Midwall Fibrosis and Cardiac Mechanics: Rigid Body Rotation Is a Novel Marker of Disease Severity in Pediatric Primary Dilated Cardiomyopathy

Nadya Al-Wakeel-Marquard, Franziska Seidel, Jirko Kühnisch, Titus Kuehne, Felix Berger, Daniel R Messroghli, Sabine Klaassen, Nadya Al-Wakeel-Marquard, Franziska Seidel, Jirko Kühnisch, Titus Kuehne, Felix Berger, Daniel R Messroghli, Sabine Klaassen

Abstract

Background: Midwall fibrosis (MWF) detected by late gadolinium enhancement (LGE) cardiovascular magnetic resonance (CMR) predicts adverse outcome in adults with dilated cardiomyopathy (DCM). Its relevance in children and adolescents is relatively unknown. Left ventricular (LV) strain, rotation and twist are important parameters of cardiac function; yet, their role in pediatric heart failure is understudied. This study aimed to evaluate MWF and cardiac mechanics in pediatric DCM.

Methods: Patients ≤21 years with primary DCM were prospectively enrolled and underwent standardized CMR including LGE. All participants were categorized according to the presence or absence of MWF (MWF+ vs.

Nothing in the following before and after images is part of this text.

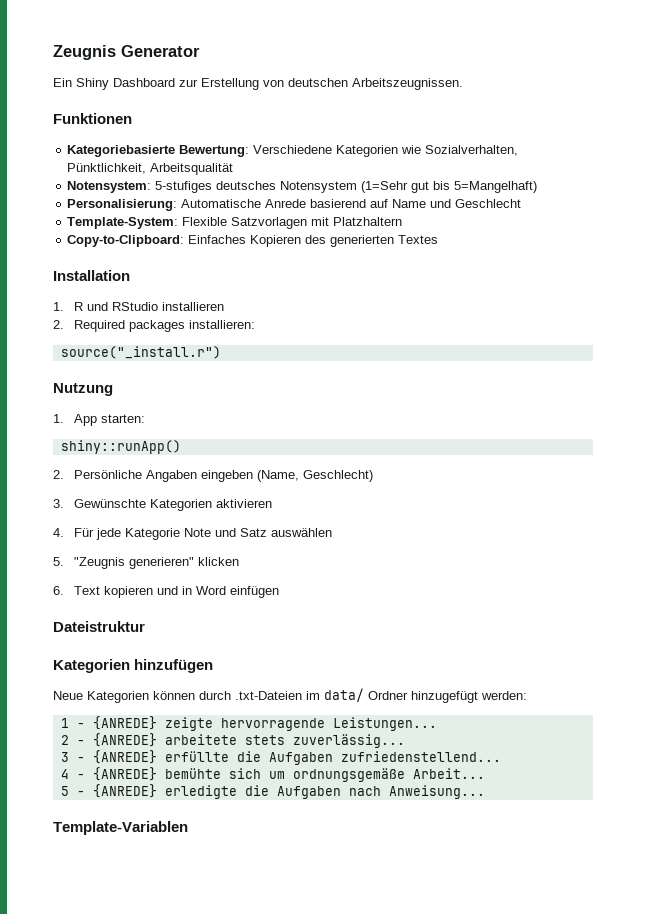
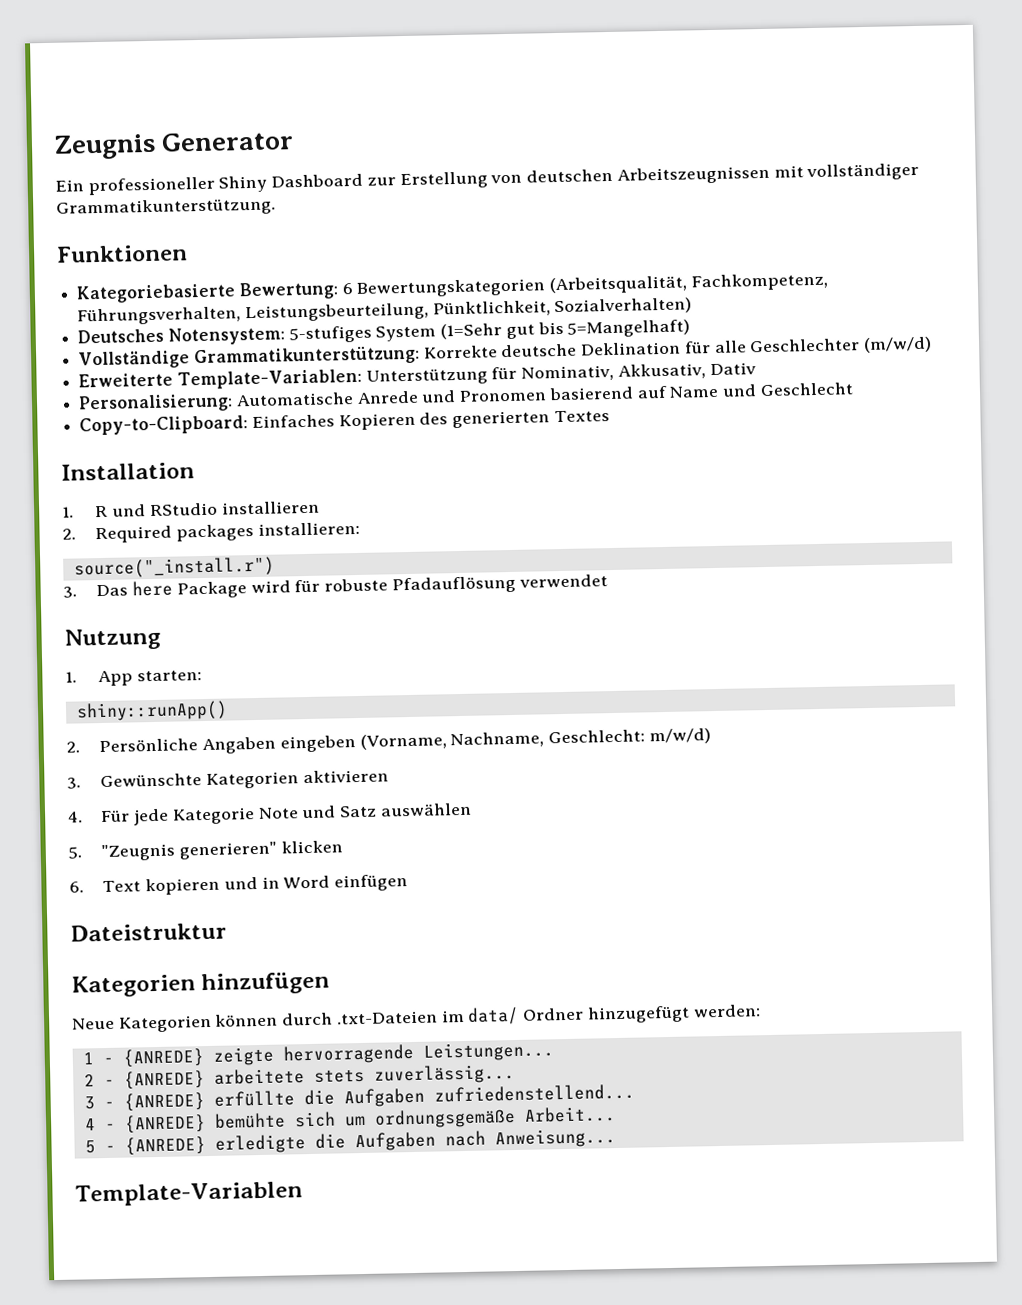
- Ein Shiny Dashboard zur Erstellung von deutschen Arbeitszeugnissen.
+ Ein professioneller Shiny Dashboard zur Erstellung von deutschen Arbeitszeugnissen mit vollständiger Grammatikunterstützung.
- Kategoriebasierte Bewertung: Verschiedene Kategorien wie Sozialverhalten, Pünktlichkeit, Arbeitsqualität
- Notensystem: 5-stufiges deutsches Notensystem (1=Sehr gut bis 5=Mangelhaft)
+ Kategoriebasierte Bewertung: 6 Bewertungskategorien (Arbeitsqualität, Fachkompetenz, Führungsverhalten, Leistungsbeurteilung, Pünktlichkeit, Sozialverhalten)
+ Deutsches Notensystem: 5-stufiges System (1=Sehr gut bis 5=Mangelhaft)
+ Vollständige Grammatikunterstützung: Korrekte deutsche Deklination für alle Geschlechter (m/w/d)
+ Erweiterte Template-Variablen: Unterstützung für Nominativ, Akkusativ, Dativ
- Personalisierung: Automatische Anrede basierend auf Name und Geschlecht
+ Personalisierung: Automatische Anrede und Pronomen basierend auf Name und Geschlecht
- Template-System: Flexible Satzvorlagen mit Platzhaltern
+ 3. Das here Package wird für robuste Pfadauflösung verwendet
- 2. Persönliche Angaben eingeben (Name, Geschlecht)
+ 2. Persönliche Angaben eingeben (Vorname, Nachname, Geschlecht: m/w/d)

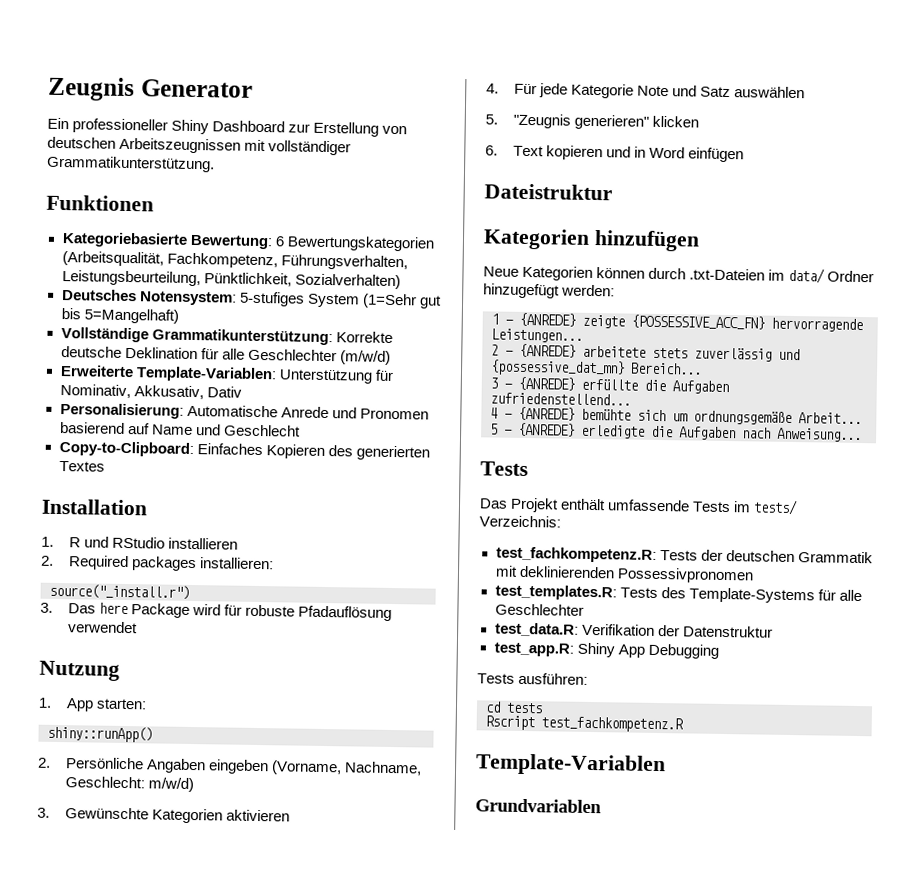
- 1 - {ANREDE} zeigte hervorragende Leistungen...
+ 1 - {ANREDE} zeigte {POSSESSIVE_ACC_FN} hervorragende Leistungen...
- 2 - {ANREDE} arbeitete stets zuverlässig...
+ 2 - {ANREDE} arbeitete stets zuverlässig und {possessive_dat_mn} Bereich...
  5 - {ANREDE} erledigte die Aufgaben nach Anweisung...
+ Tests
+ Das Projekt enthält umfassende Tests im tests/ Verzeichnis:
+ test_fachkompetenz.R: Tests der deutschen Grammatik mit deklinierenden Possessivpronomen
+ test_templates.R: Tests des Template-Systems für alle Geschlechter
+ test_data.R: Verifikation der Datenstruktur
+ test_app.R: Shiny App Debugging
+ Tests ausführen:
+ cd tests
+ Rscript test_fachkompetenz.R
+ Grundvariablen

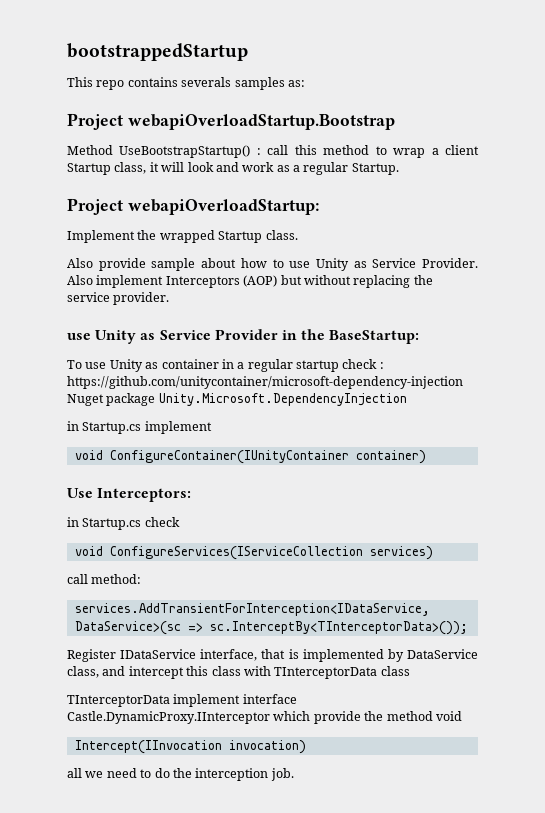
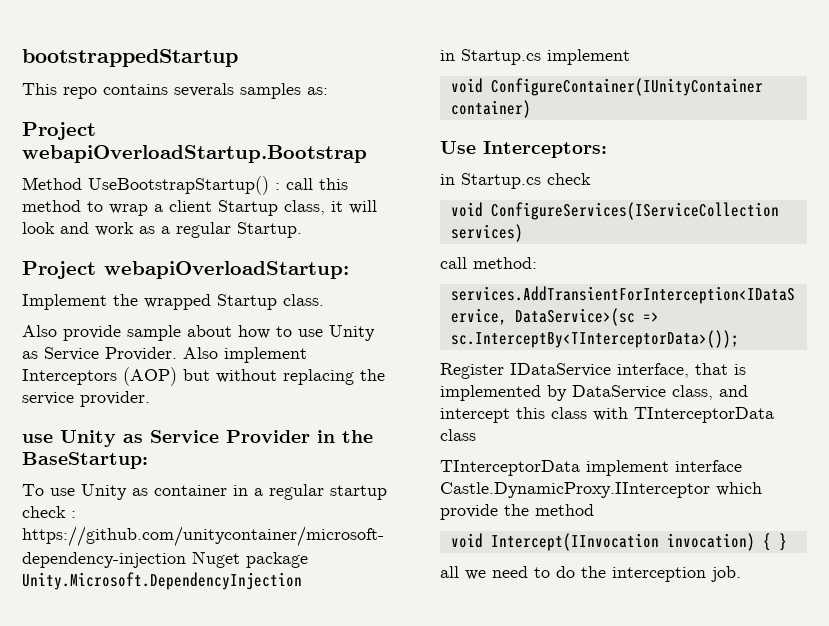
- TInterceptorData implement interface Castle.DynamicProxy.IInterceptor which provide the method void
- Intercept(IInvocation invocation)
+ TInterceptorData implement interface Castle.DynamicProxy.IInterceptor which provide the method
+ void Intercept(IInvocation invocation) { }

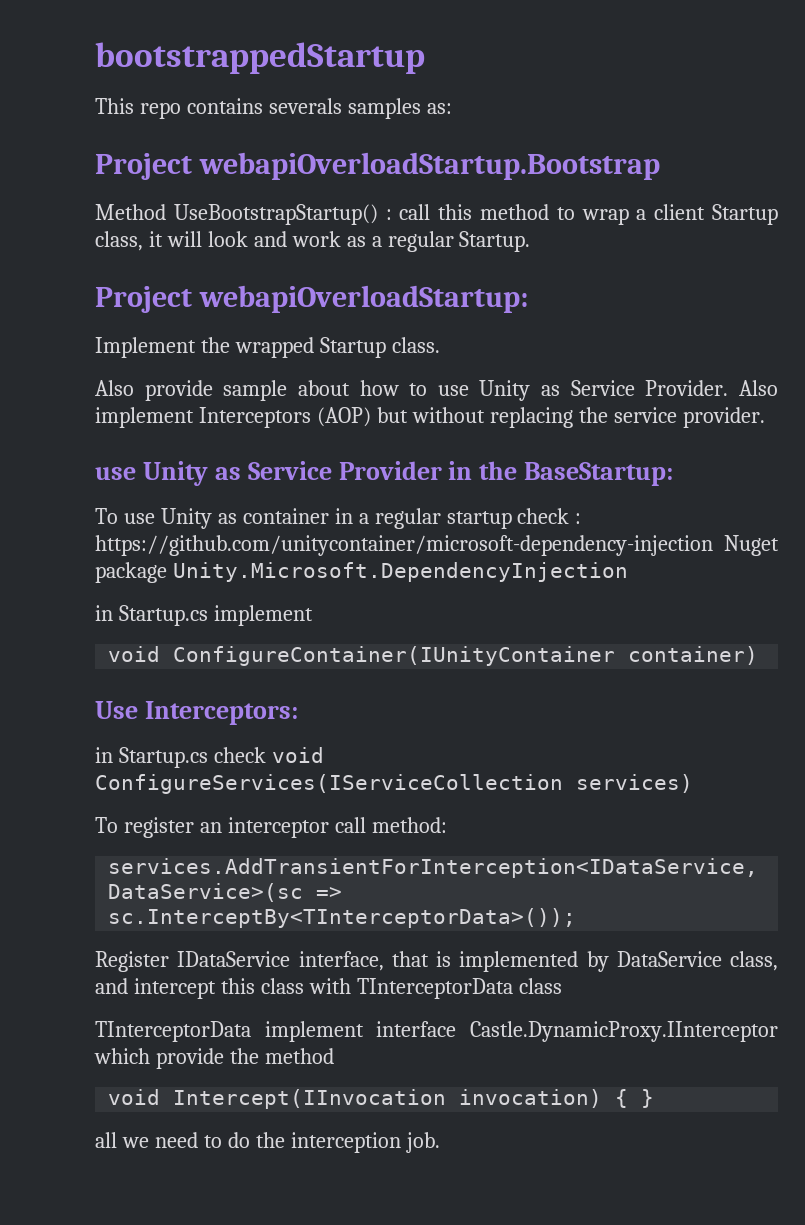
- in Startup.cs check
- void ConfigureServices(IServiceCollection services)
+ in Startup.cs check void ConfigureServices(IServiceCollection services)
- call method:
+ To register an interceptor call method:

MWF-). Cardiac mechanics were assessed using CMR feature tracking. Impaired LV twist with apex and base rotating in the same direction was termed rigid body rotation (RBR).

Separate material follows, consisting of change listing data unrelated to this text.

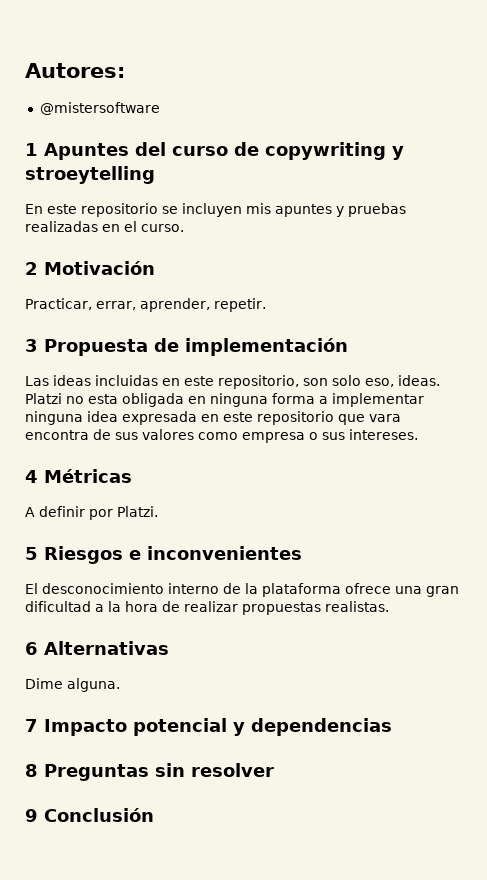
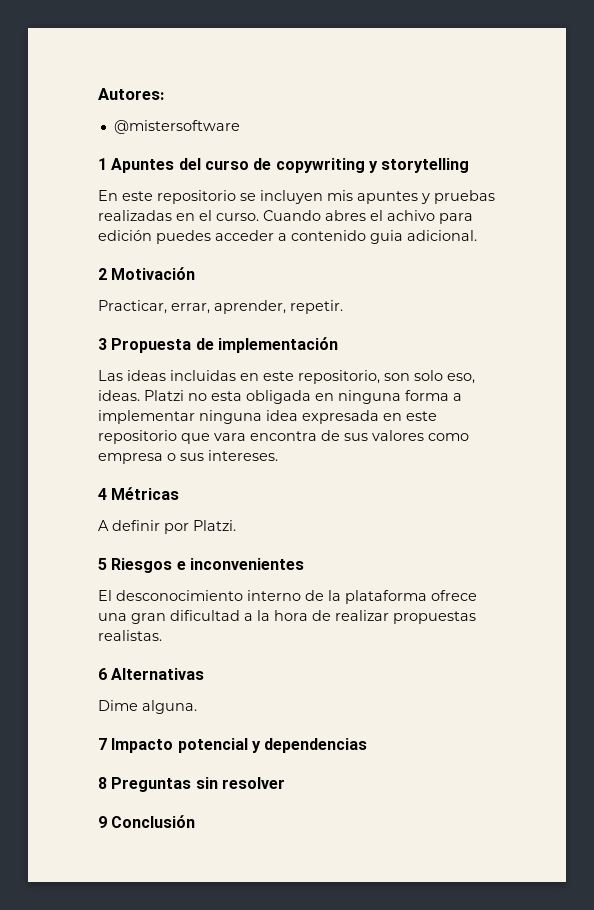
- 1 Apuntes del curso de copywriting y stroeytelling
+ 1 Apuntes del curso de copywriting y storytelling
+ Cuando abres el achivo para edición puedes acceder a contenido guia adicional.

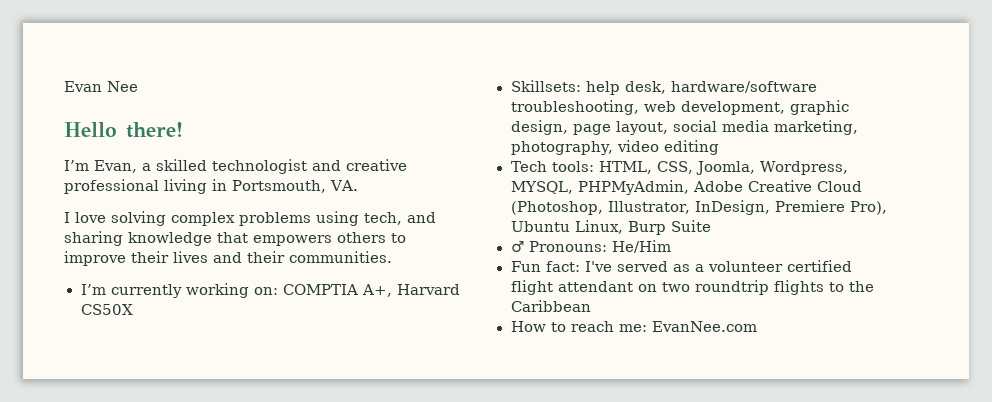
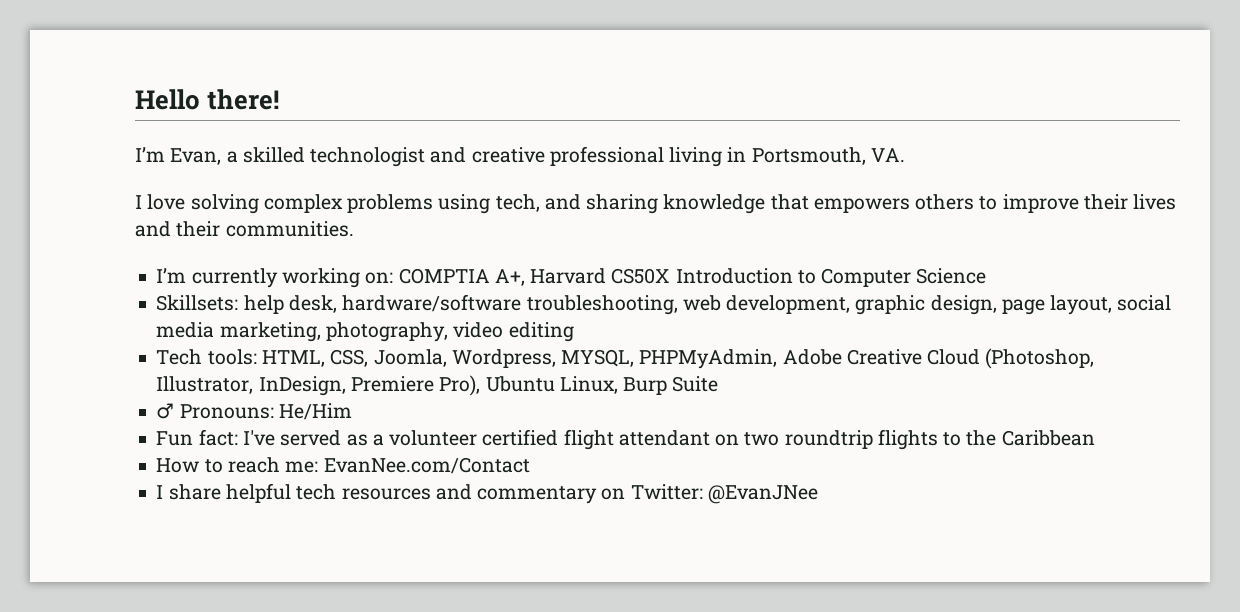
- Evan Nee
- I’m currently working on: COMPTIA A+, Harvard CS50X
+ I’m currently working on: COMPTIA A+, Harvard CS50X Introduction to Computer Science
- How to reach me: EvanNee.com
+ How to reach me: EvanNee.com/Contact
+ I share helpful tech resources and commentary on Twitter: @EvanJNee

Results: In total, 17 patients (median age 11.2 years) were included. MWF was present in seven patients (41%). Median N-terminal pro brain natriuretic peptide (NT-proBNP) was higher (5,959 vs. 242 pg/ml, p = 0.887) and LV ejection fraction (LVEF) lower (28 vs. 39%, p = 0.536) in MWF+ vs. MWF- patients, yet differences were not statistically significant. MWF+ patients had reduced global longitudinal (GLS), circumferential (GCS) and radial strain (GRS), again without statistical significance (p = 0.713, 0.492 and 1.000, respectively). A relationship between MWF and adverse outcome was not seen (p = 0.637). RBR was more common in MWF+ (67 vs. 50%), and was associated with the occurrence of adverse events (p = 0.041). Patients with RBR more frequently were in higher New York Heart Association classes (p = 0.035), had elevated NT-proBNP levels (p = 0.002) and higher need for catecholamines (p = 0.001). RBR was related to reduced GLS (p = 0.008), GCS (p = 0.031), GRS (p = 0.012), LV twist (p = 0.008), peak apical rotation (p < 0.001), and LVEF (p = 0.001), elevated LV end-diastolic volume (p = 0.023) and LV end-systolic volume (p = 0.003), and lower right ventricular stroke volume (p = 0.023).

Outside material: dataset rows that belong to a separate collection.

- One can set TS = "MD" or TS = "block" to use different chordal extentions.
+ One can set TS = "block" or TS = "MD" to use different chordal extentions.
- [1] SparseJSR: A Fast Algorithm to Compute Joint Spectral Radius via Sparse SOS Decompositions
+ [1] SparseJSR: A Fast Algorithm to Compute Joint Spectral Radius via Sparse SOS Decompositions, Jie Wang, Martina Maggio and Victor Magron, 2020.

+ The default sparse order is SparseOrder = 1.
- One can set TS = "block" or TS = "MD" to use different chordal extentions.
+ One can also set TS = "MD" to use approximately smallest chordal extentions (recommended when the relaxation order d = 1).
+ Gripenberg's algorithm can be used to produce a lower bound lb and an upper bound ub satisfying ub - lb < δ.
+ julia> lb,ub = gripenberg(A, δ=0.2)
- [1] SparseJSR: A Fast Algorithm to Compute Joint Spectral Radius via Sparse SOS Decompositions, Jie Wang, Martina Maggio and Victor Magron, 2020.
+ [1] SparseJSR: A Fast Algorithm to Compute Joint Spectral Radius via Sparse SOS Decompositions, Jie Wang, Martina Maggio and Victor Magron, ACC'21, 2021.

Conclusions: MWF was common, but failed to predict heart failure. RBR was associated with clinical and biventricular functional signs of heart failure as well as the occurrence of adverse events. Our findings suggest that RBR may predict outcomes and may serve as a novel marker of disease severity in pediatric DCM.Clinical Trial Registration: https://ichgcp.net/clinical-trials-registry/NCT03572569" title="See in ClinicalTrials.gov">NCT03572569.

Keywords: cardiac mechanics; cardiovascular magnetic resonance; dilated cardiomyopathy; midwall fibrosis; pediatric; rigid body rotation.

Conflict of interest statement

The authors declare that the research was conducted in the absence of any commercial or financial relationships that could be construed as a potential conflict of interest.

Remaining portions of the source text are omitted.